Durant les sept derniers jours du Tempus adventus, à l’office de vêpres de la liturgie chrétienne, on chante, pour le Magnificat, les sept antiphonæ maiores, grandes antiennes qui commencent chacune par l’interjection Ô et que les chantres grégoriens appellent les Grandes Ô.
L’origine de ces antiennes Ô est incertaine. Elles existaient avant le VIIe siècle : en 636, le concile de Tolède prescrit d’en chanter une chaque jour pendant l’octave de l’Annonciation qui se fêtait alors huit jours avant Noël. Alcuin d’York († 804), grand lettré de la Cour de Charlemagne, en cite dix dans son recueil De laude Dei, vers 790. Le chantre-liturgiste Amalaire de Metz († 850) en commente longuement huit dans son Liber de ordine antiphonarii (vers 830), au chapitre XIII : De antiphonis quæ in principio habent O. Pour lui, cet Ô est l’interjection de l’admiration : « O » interiectio est admirantis. Et c’est au cantor de faire comprendre, avec tout son art, que les mots qui suivent cet Ô participent de quelque vision merveilleuse, ad aliquam mirabilem visionem, invitant à la méditation, ad mentis ruminationem.
On trouve aussi huit antiphonæ maiores dans un des plus anciens manuscrits de la messe et de l’office, sans notation musicale : l’antiphonaire dit de Compiègne, composé vers 877 à l’École du Palais de Charles le Chauve.

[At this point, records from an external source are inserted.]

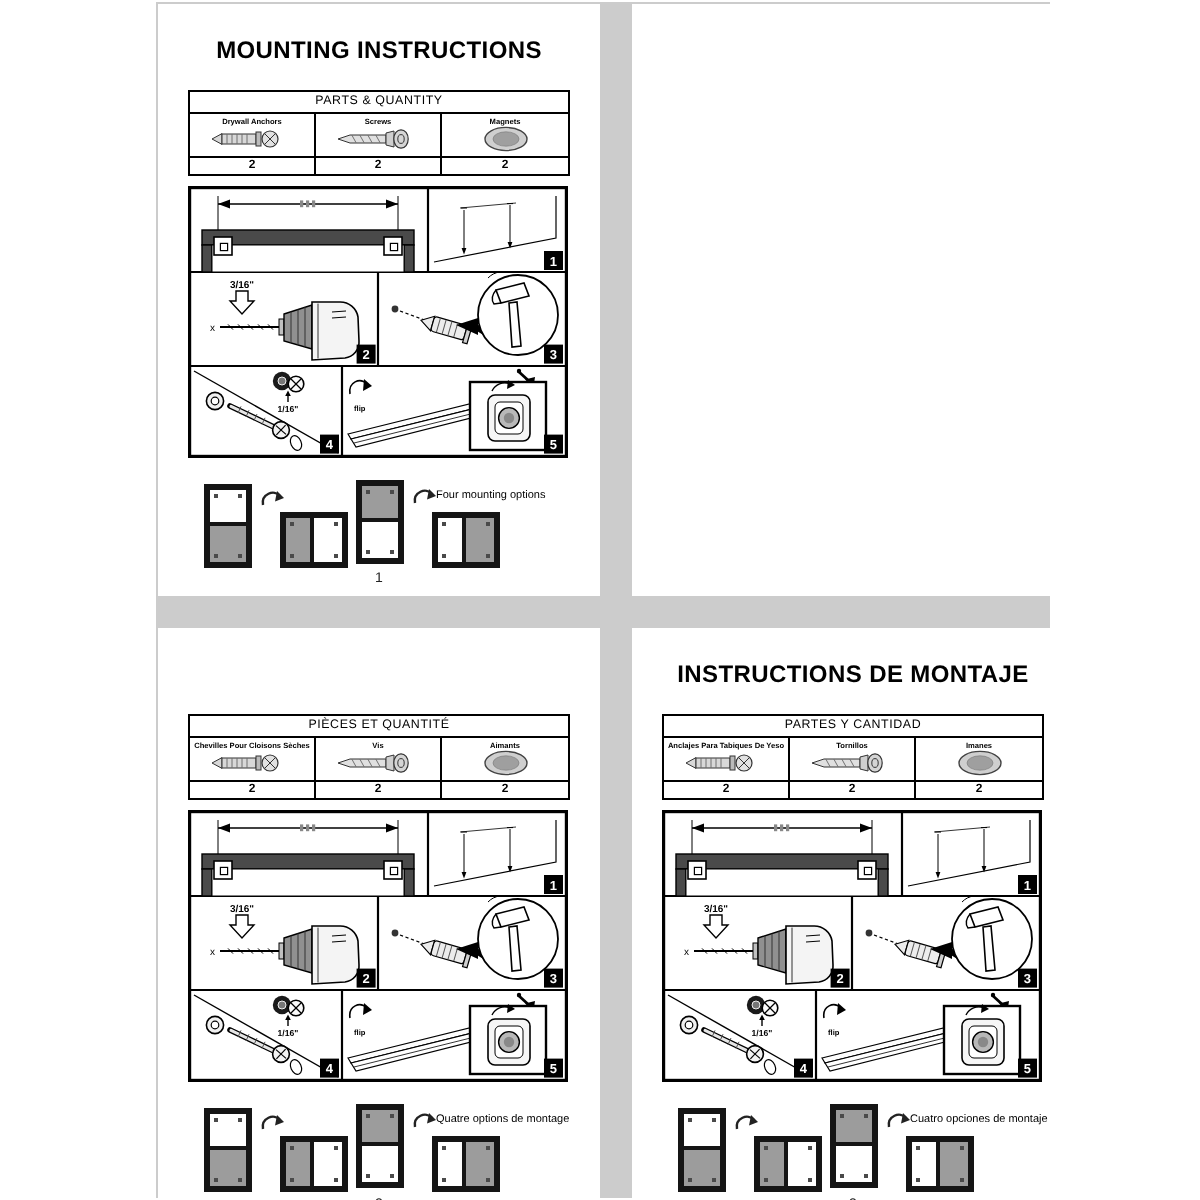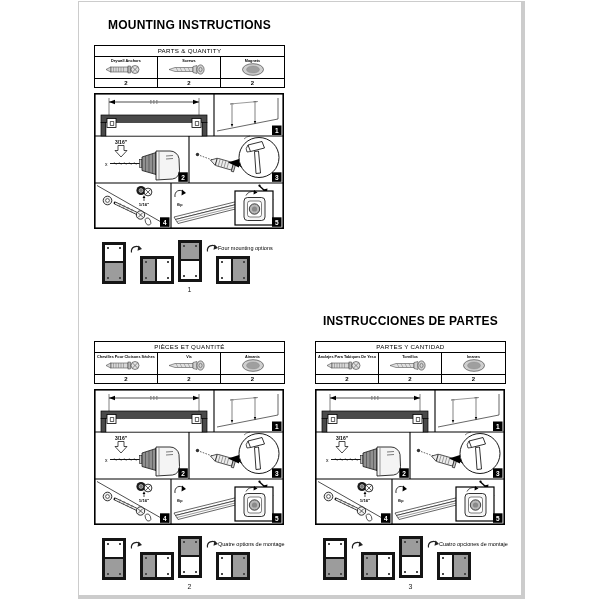--- a/index.html
+++ b/index.html
@@ -1,18 +1,18 @@
 <!DOCTYPE html>
 <html><head>
 <meta charset="utf-8">
 <style>
   html,body{margin:0;padding:0;}
   body{width:600px;height:600px;background:#ffffff;font-family:"Liberation Sans",sans-serif;position:relative;overflow:hidden;}
   .sheet{position:absolute;left:78px;top:1px;width:445px;height:596px;background:#cccccc;border:1px solid #cccccc;
-         display:grid;grid-template-columns:221px 221px;grid-template-rows:296px 297px;gap:0;}
+         display:grid;grid-template-columns:221px 221px;grid-template-rows:296px 297px;gap:16px;}
   .cell{background:#ffffff;position:relative;}
   .title{position:absolute;top:16px;left:0;right:0;text-align:center;font-size:12px;font-weight:bold;letter-spacing:.2px;margin:0;color:#000;}
   
   .parts-table{position:absolute;top:43px;left:15px;width:189px;border:1.4px solid #000;background:#fff;}
   .pt-header{height:10px;border-bottom:1px solid #000;text-align:center;font-size:6.2px;line-height:10px;letter-spacing:.3px;color:#000;}
   .pt-grid{display:grid;grid-template-columns:1fr 1fr 1fr;height:21px;}
   .pt-col{border-right:1px solid #000;display:flex;flex-direction:column;align-items:center;overflow:hidden;}
   .pt-col:last-child{border-right:none;}
   .pt-name{font-size:3.8px;font-weight:bold;white-space:nowrap;padding-top:1.5px;color:#000;}
   .pt-icon{margin-top:0.5px;}
@@ -528,21 +528,21 @@
             <span class="dot"></span>
           </div>
   </div>
 
       <span class="opt-caption">Quatre options de montage</span>
     </div>
     <div class="page-num">2</div>
   </section>
 
   <section class="cell">
-    <h1 class="title">INSTRUCCIONES DE PARTES</h1>
+    <h1 class="title">INSTRUCTIONS DE MONTAJE</h1>
     <div class="parts-table">
       <div class="pt-header">PARTES Y CANTIDAD</div>
       <div class="pt-grid">
         <div class="pt-col">
           <div class="pt-name">Anclajes Para Tabiques De Yeso</div>
           <div class="pt-icon">
   <svg viewBox="0 0 44 13" width="44" height="13">
     <polygon points="2,6.5 7,3.8 7,9.2" fill="#d8d8d8" stroke="#333" stroke-width="0.5"></polygon>
     <rect x="7" y="4" width="17" height="5" fill="#d8d8d8" stroke="#333" stroke-width="0.5"></rect>
     <line x1="9.5" y1="4.2" x2="9.5" y2="8.8" stroke="#555" stroke-width="0.4"></line>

Le graduel-antiphonaire dit du Mont-Renaud, du Xesiècle, un des plus anciens témoins avec notation musicale publié dans le volume XVI de la Paléographie musicale de Solesmes, donne également huit antiennes en Ô. Il manque des initiales, notamment pour la toute première antienne : O Sapientia.

L’antiphonaire du moine Hartker de Saint-Gall (Suisse), copié au Xesiècle, note douze antiennes en Ô.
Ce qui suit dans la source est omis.